Brief
Ignoring pictures, transcribe exactly the lines between the one containing "color: #7f1d1d ->" and the end of the material, both included.

Given data
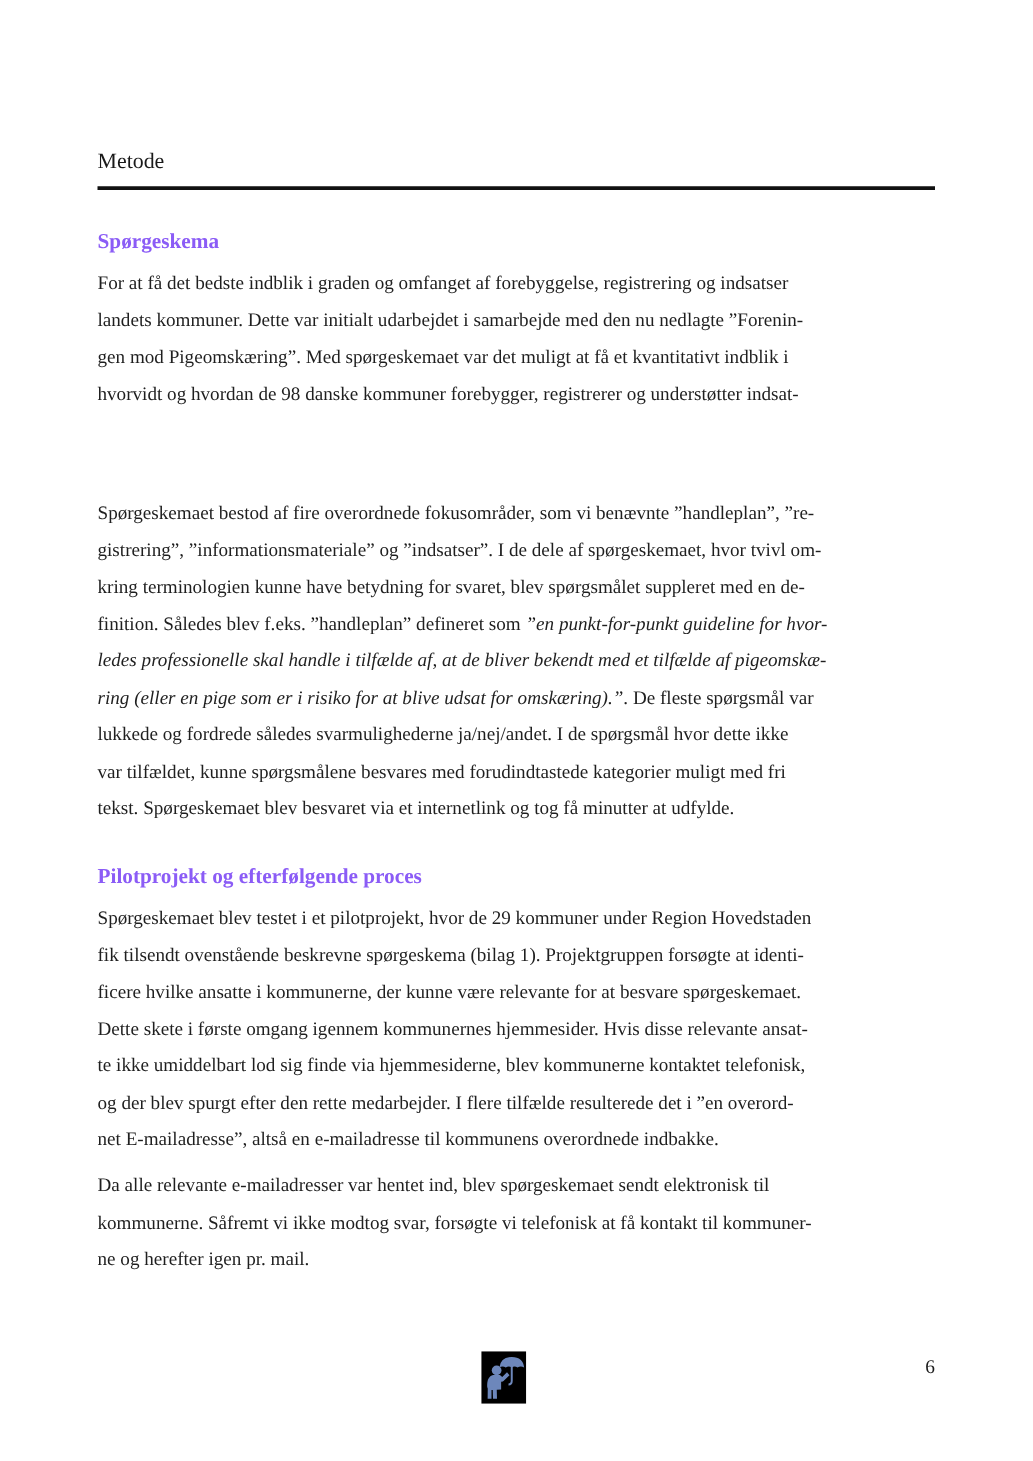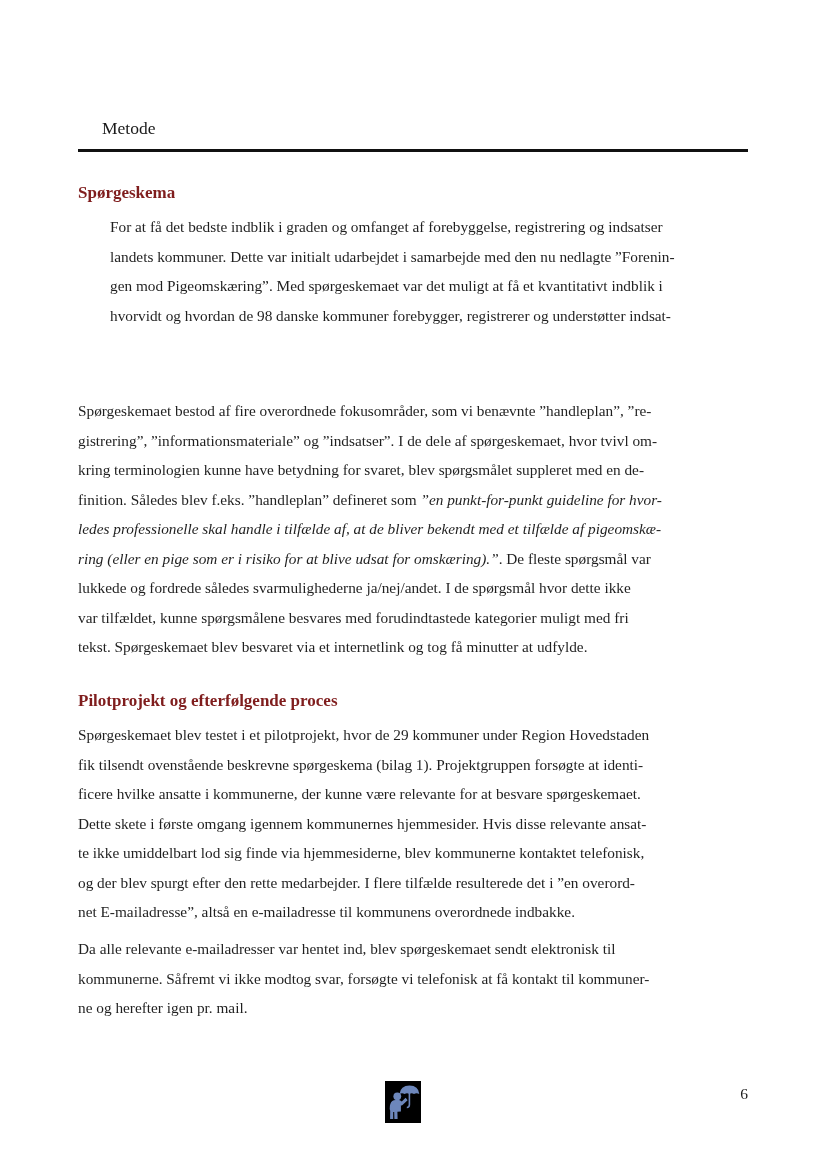"Metode" .header-title { margin-left: 24px -> none }
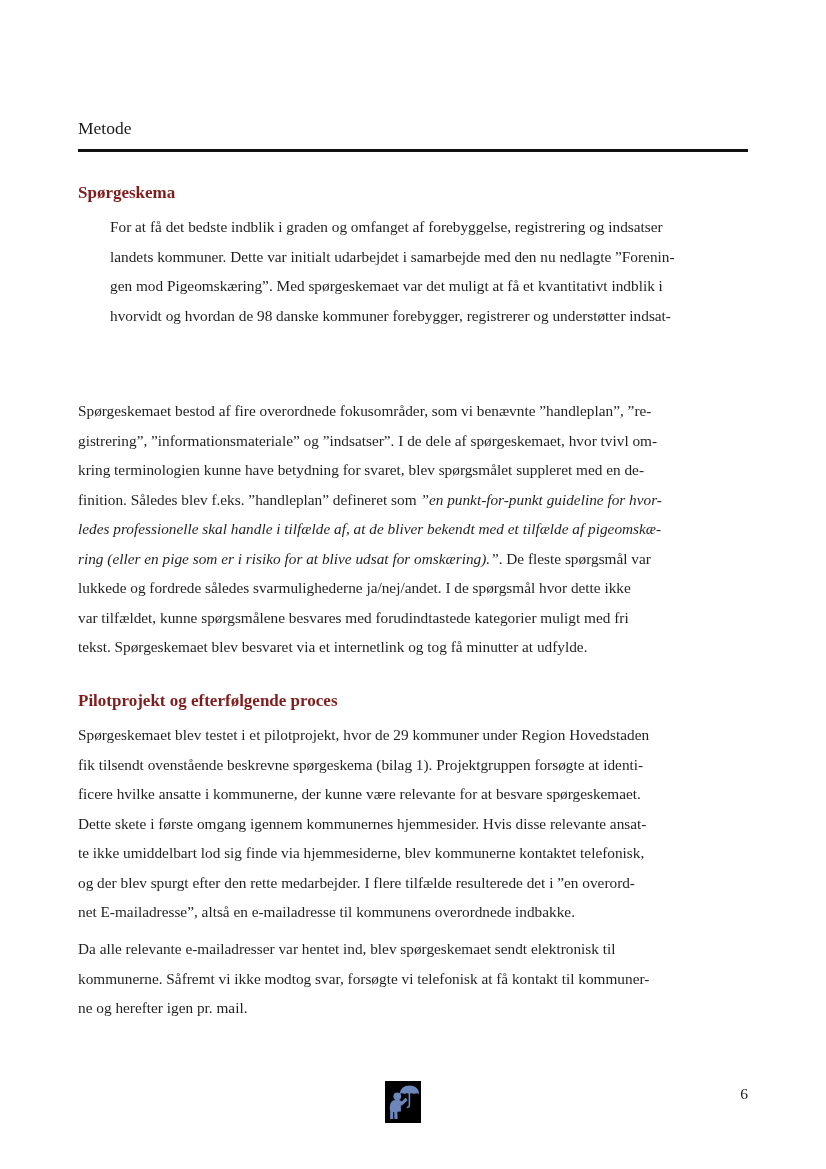"Spørgeskema" .section-heading { color: #7f1d1d -> #8b5cf6 }
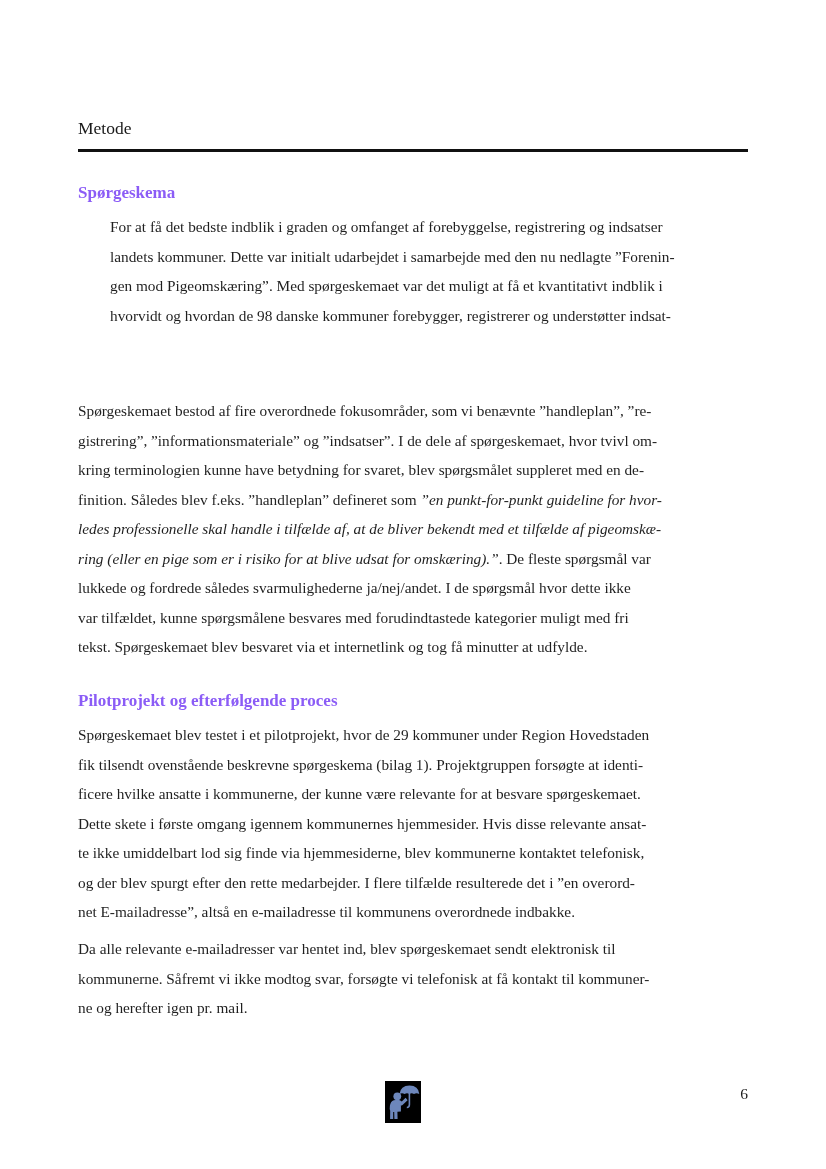"For at få det bedste" .para-1 { margin-left: 32px -> none }
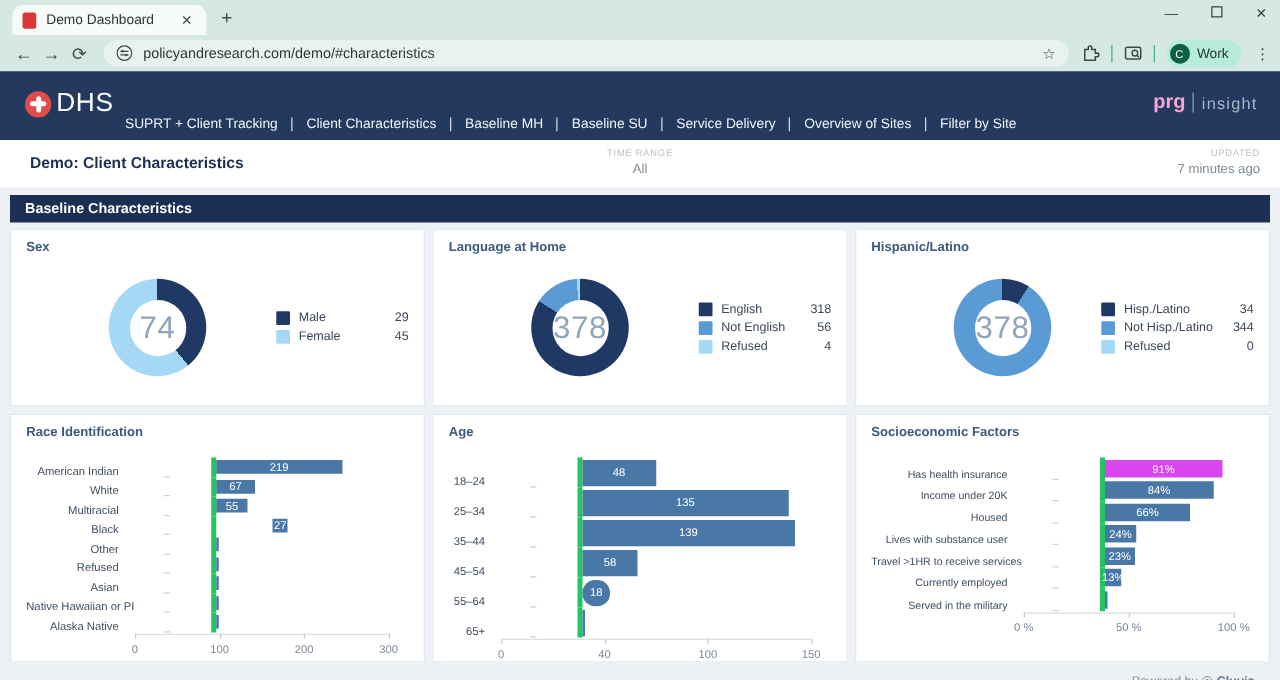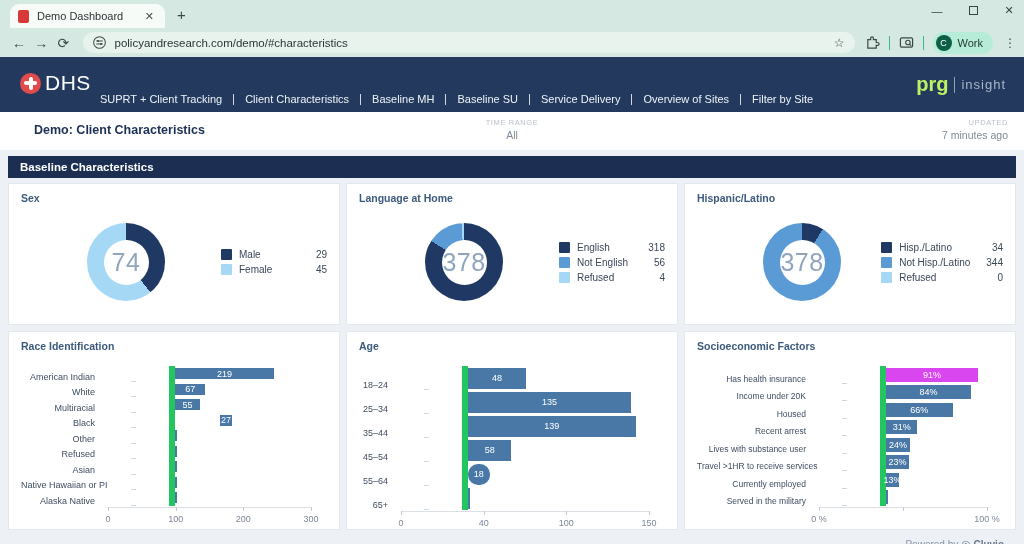"prg" .brand-prg { color: #bef264 -> #f9a8d4; font-size: 20px -> 16px }
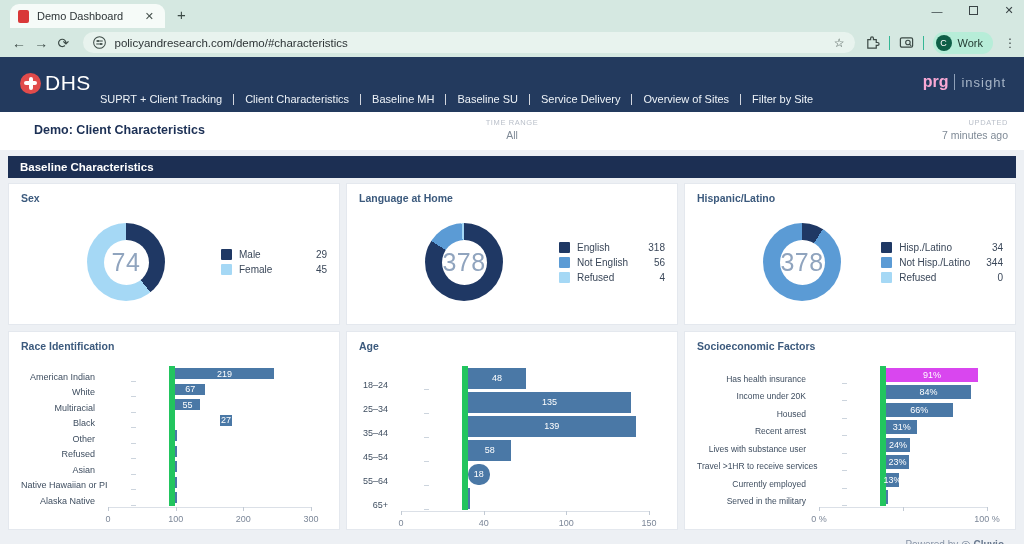"Demo: Client Characteristics" .page-title { left: 34px -> 24px }
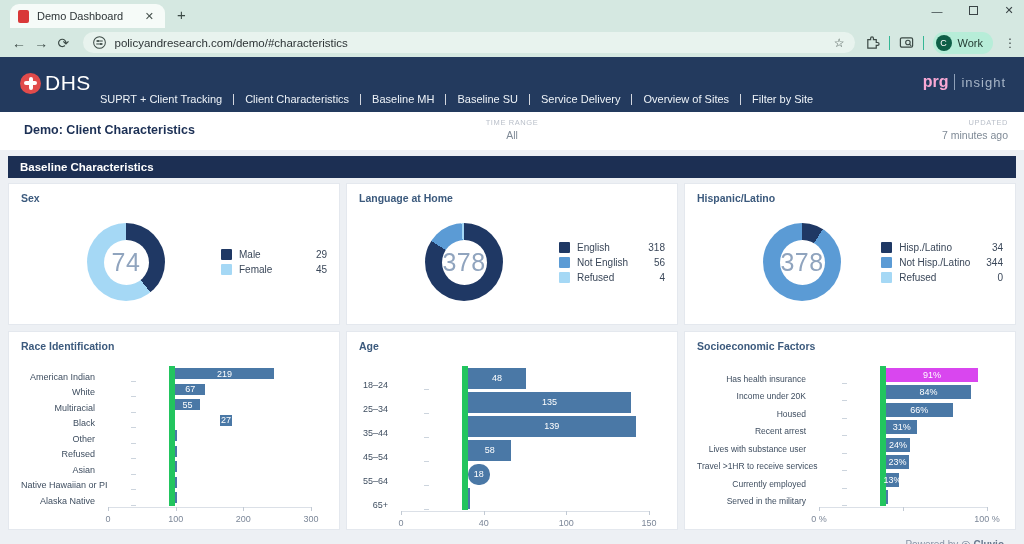"219" .track { border-left: 6px solid #22c55e -> 4px solid #22c55e }
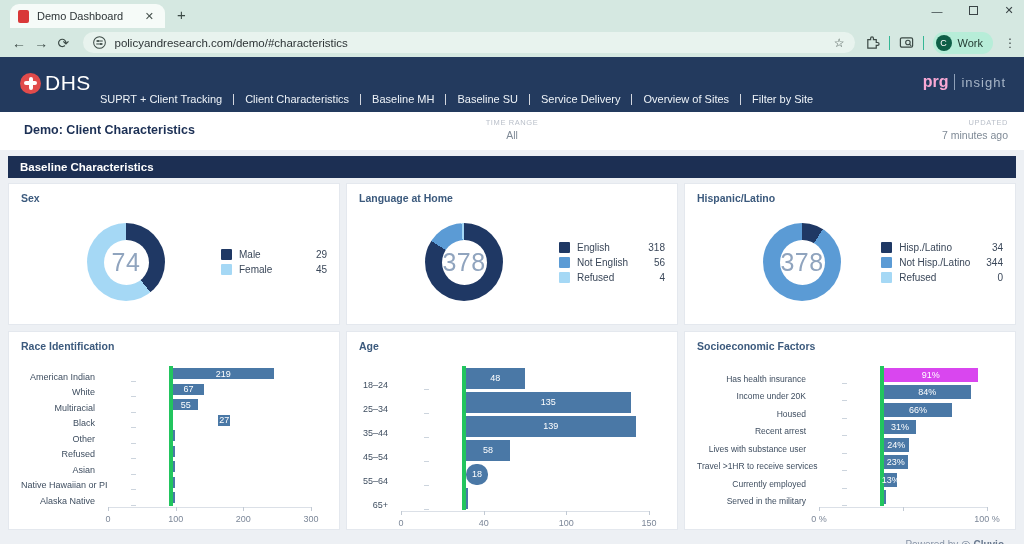"Recent arrest" div.brow { html: <div> <span>Recent arrest</span> <span></span> <div> <div> <span>31%</span> </div> </div> </div> -> none }
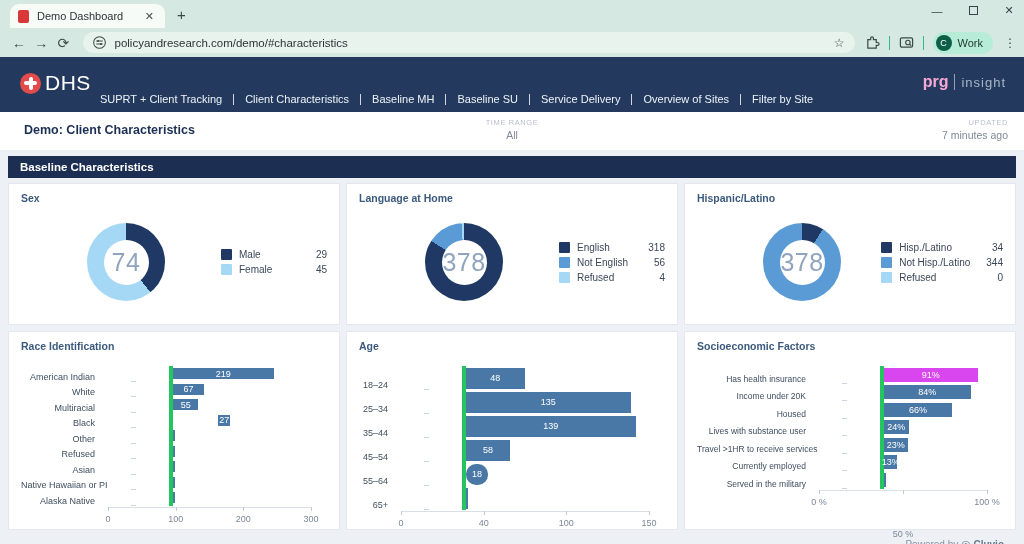"50 %" span.tlab { margin-top: 32px -> none }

Task output
"Spørgeskema" .section-heading { color: #7f1d1d -> #8b5cf6 }
"For at få det bedste" .para-1 { margin-left: 32px -> none }
"prg" .brand-prg { color: #bef264 -> #f9a8d4; font-size: 20px -> 16px }
"Demo: Client Characteristics" .page-title { left: 34px -> 24px }
"219" .track { border-left: 6px solid #22c55e -> 4px solid #22c55e }
"Recent arrest" div.brow { html: <div> <span>Recent arrest</span> <span></span> <div> <div> <span>31%</span> </div> </div> </div> -> none }
"50 %" span.tlab { margin-top: 32px -> none }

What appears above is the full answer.